To address variability, researchers train models on the same kind of data they are interested in predicting.

Regarding semantic expressivity, there are many ways to improve predictions in NLP, such as vector semantics. In vector semantics, words are represented as vectors in multidimensional semantic space, and if they have similar meanings, they should be grouped nearby in space. If we project these multidimensional vectors onto a 2D space, we can easily visualize the relationships between them.

A two-dimensional projection of embeddings for some words and phrases, which shows that words with similar meanings are nearby in space. The colors are added for explanation. Source: https://web.stanford.edu/~jurafsky/slp3/6.pdf

Neural NLP models have begun to dominate the traditional approaches. For instance, one commonly used neural model is the Seq2seq (a.k.a. Encoder-Decoder) model. The encoder takes an input (e.g. an English sentence) and produces a vector that provides context for the input, which the decoder takes in and uses to produce an output (e.g. a translation in Spanish of the original English sentence). This model is commonly used in translating between languages, among other NLP applications.

Wein uses a diagram to show the mechanism of the Seq2seq model.

More recently, some neural NLP models leverage the “attention” mechanism, which allows models to pay attention to input while producing the output of predictions. The most current mechanism is “self-attention,” which, adopted by the transformer architecture in deep learning, allows the model to capture relationships among distant elements in a sequence. This ability enables it to understand complex patterns and contexts.

Then, is NLP solved? 

“No –– just think of examples of when ChatGPT is not working or Siri doesn’t quite understand you,” answered Wein. 

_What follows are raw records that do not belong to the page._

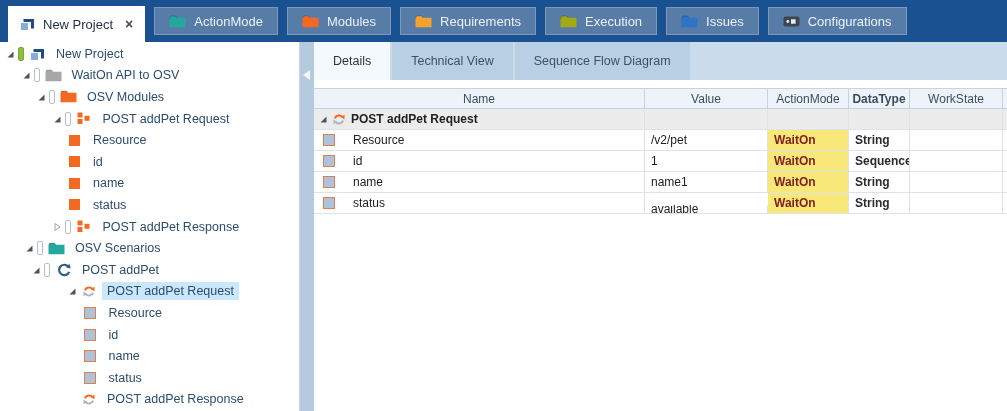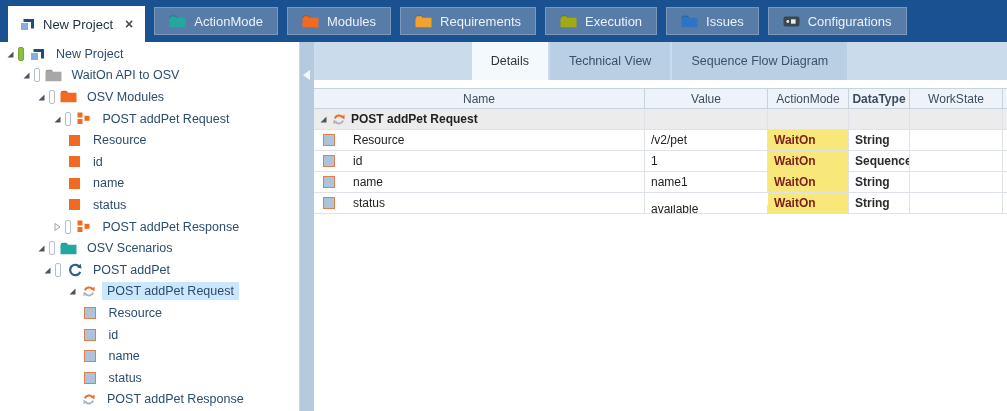"Details" .dtab-strip { justify-content: center -> none }
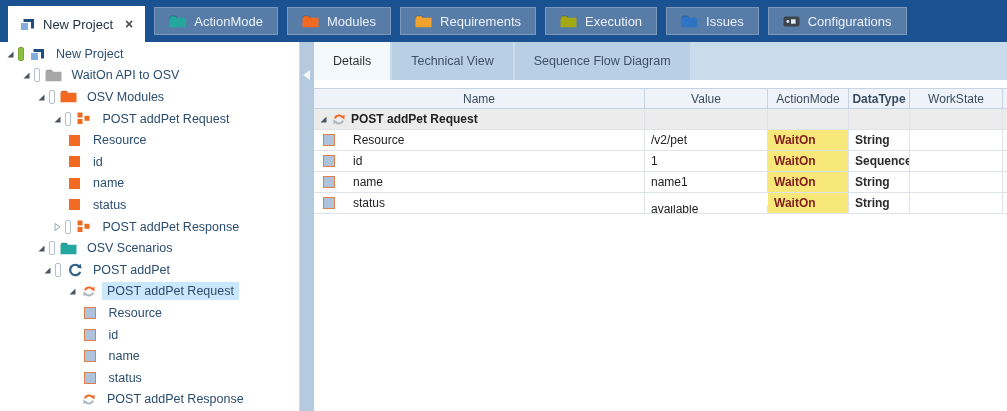"OSV Scenarios" div.tree-row { padding-left: 35px -> 23px }
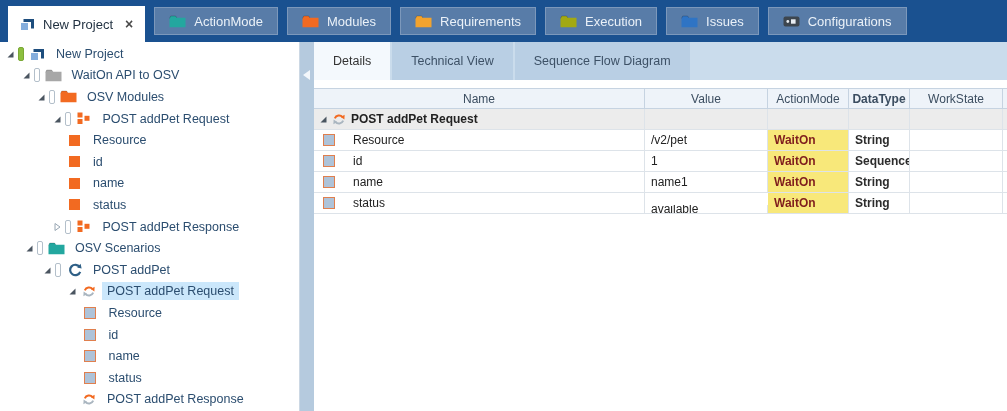"POST addPet" div.tree-row { padding-left: 41px -> 30px }
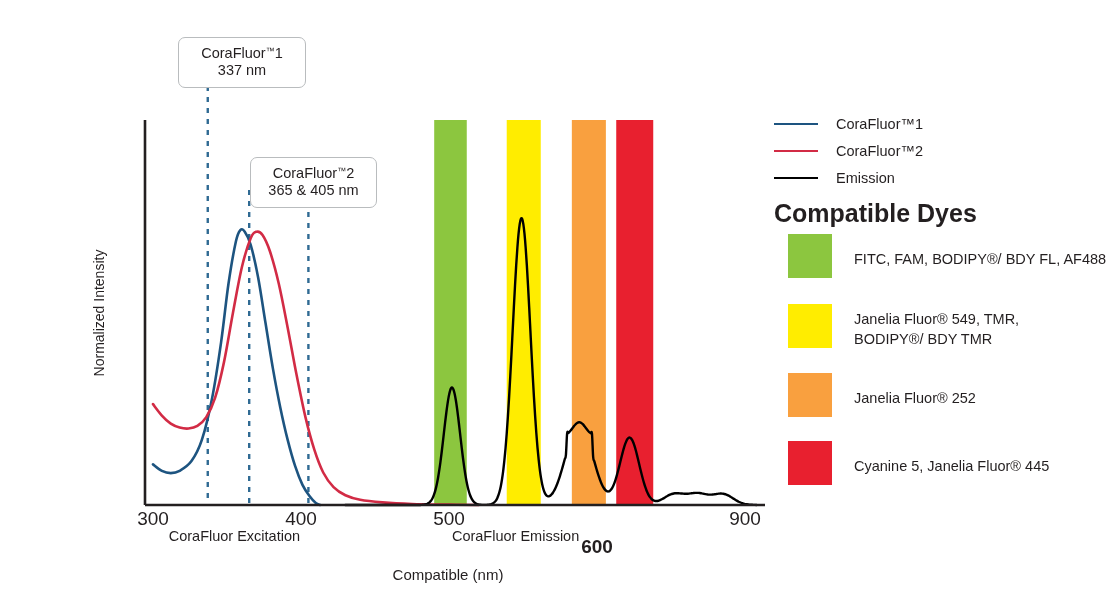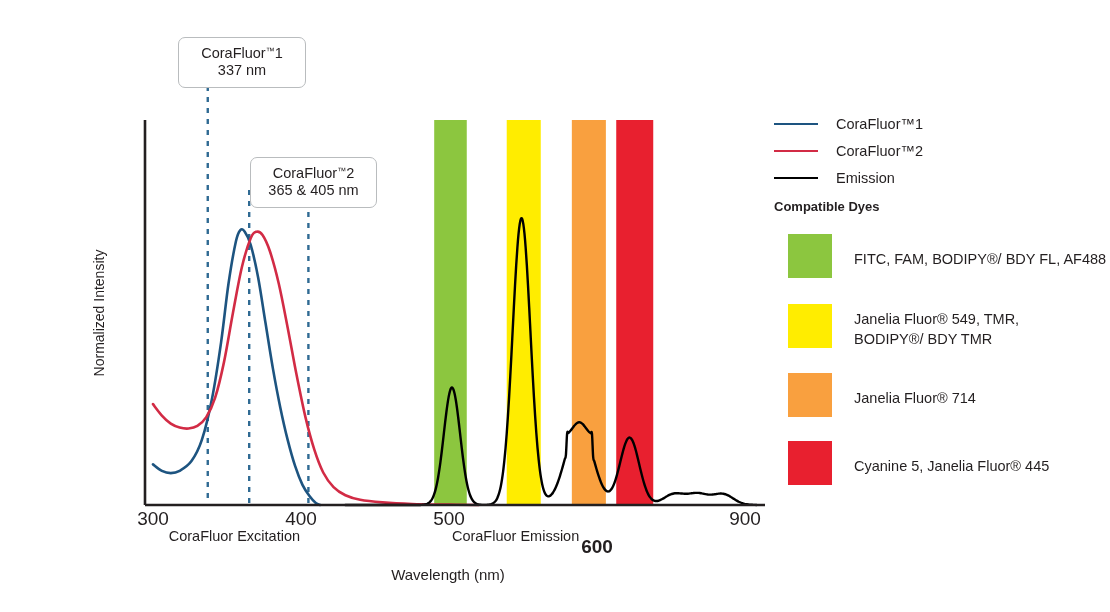"Compatible Dyes" #dyes-title { font-size: 13px -> 25px }
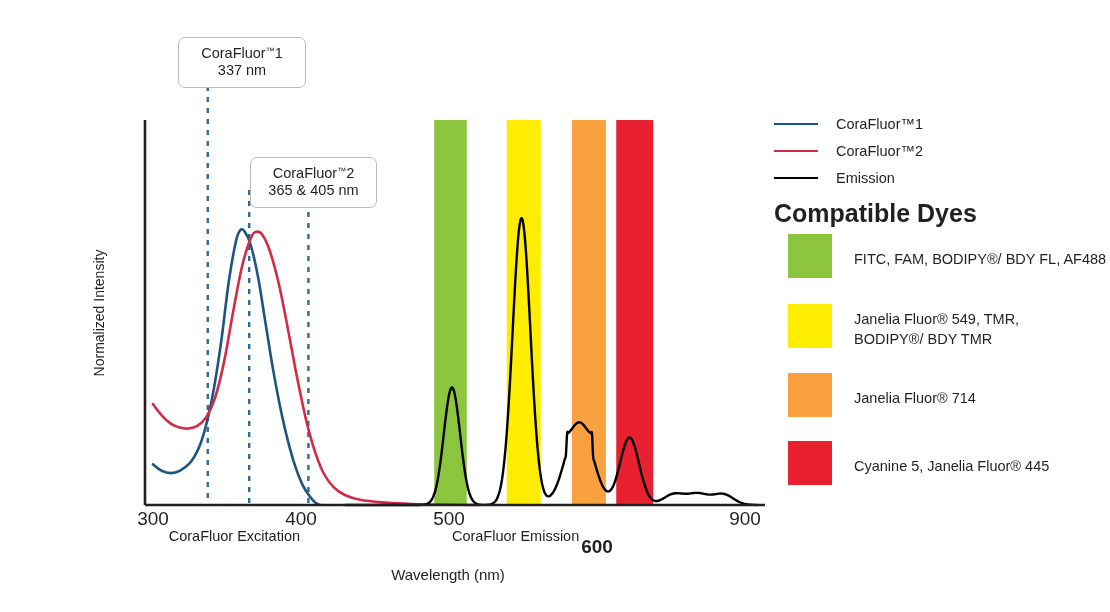"Janelia Fluor® 714" div { text: 714 -> 252 }
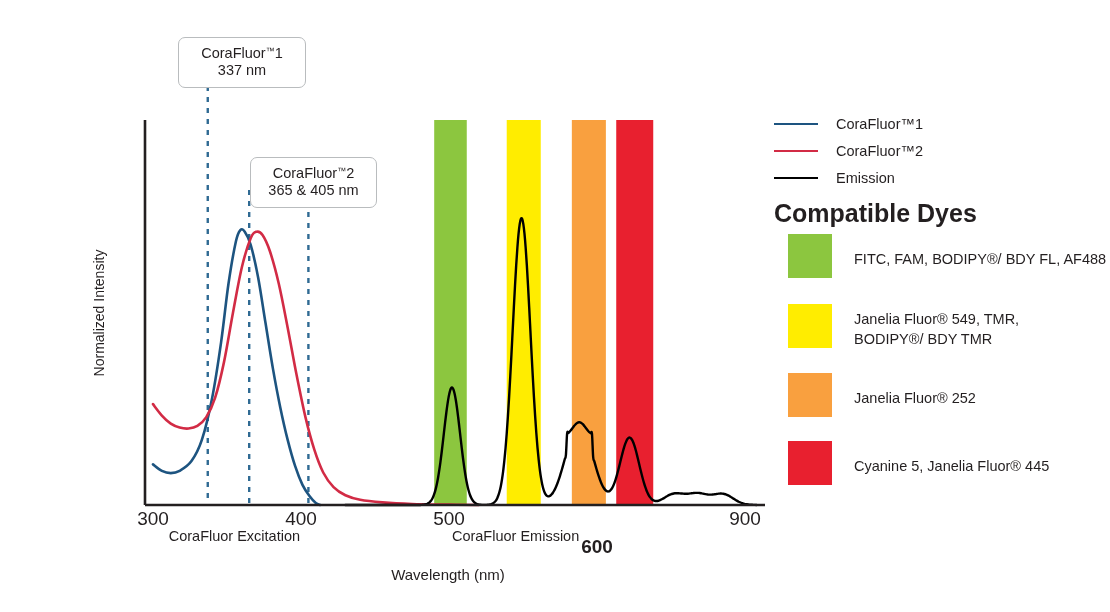"Wavelength (nm)" div { text: Wavelength -> Compatible }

There are still many open problems in NLP, such as:

  • low-resourced language translation
  • incorporating physical context to process dialogues
  • modeling language acquisition to understand how humans acquire language
  • computational social science that analyzes text to learn more about society

After giving an overview of NLP research, Wein elaborated on her research focus, which addresses the expression of language. Most of her work is multilingual with a focus on formally expressing the meaning of a text, as well as the meaning of translated documents (e.g. how meaning and form change through the process of translation). As there are so many problems still waiting to be solved, Wein invites aspiring students to take her NLP course in the spring, take part in her research lab, or look into the amazing online resources compiled by her peers.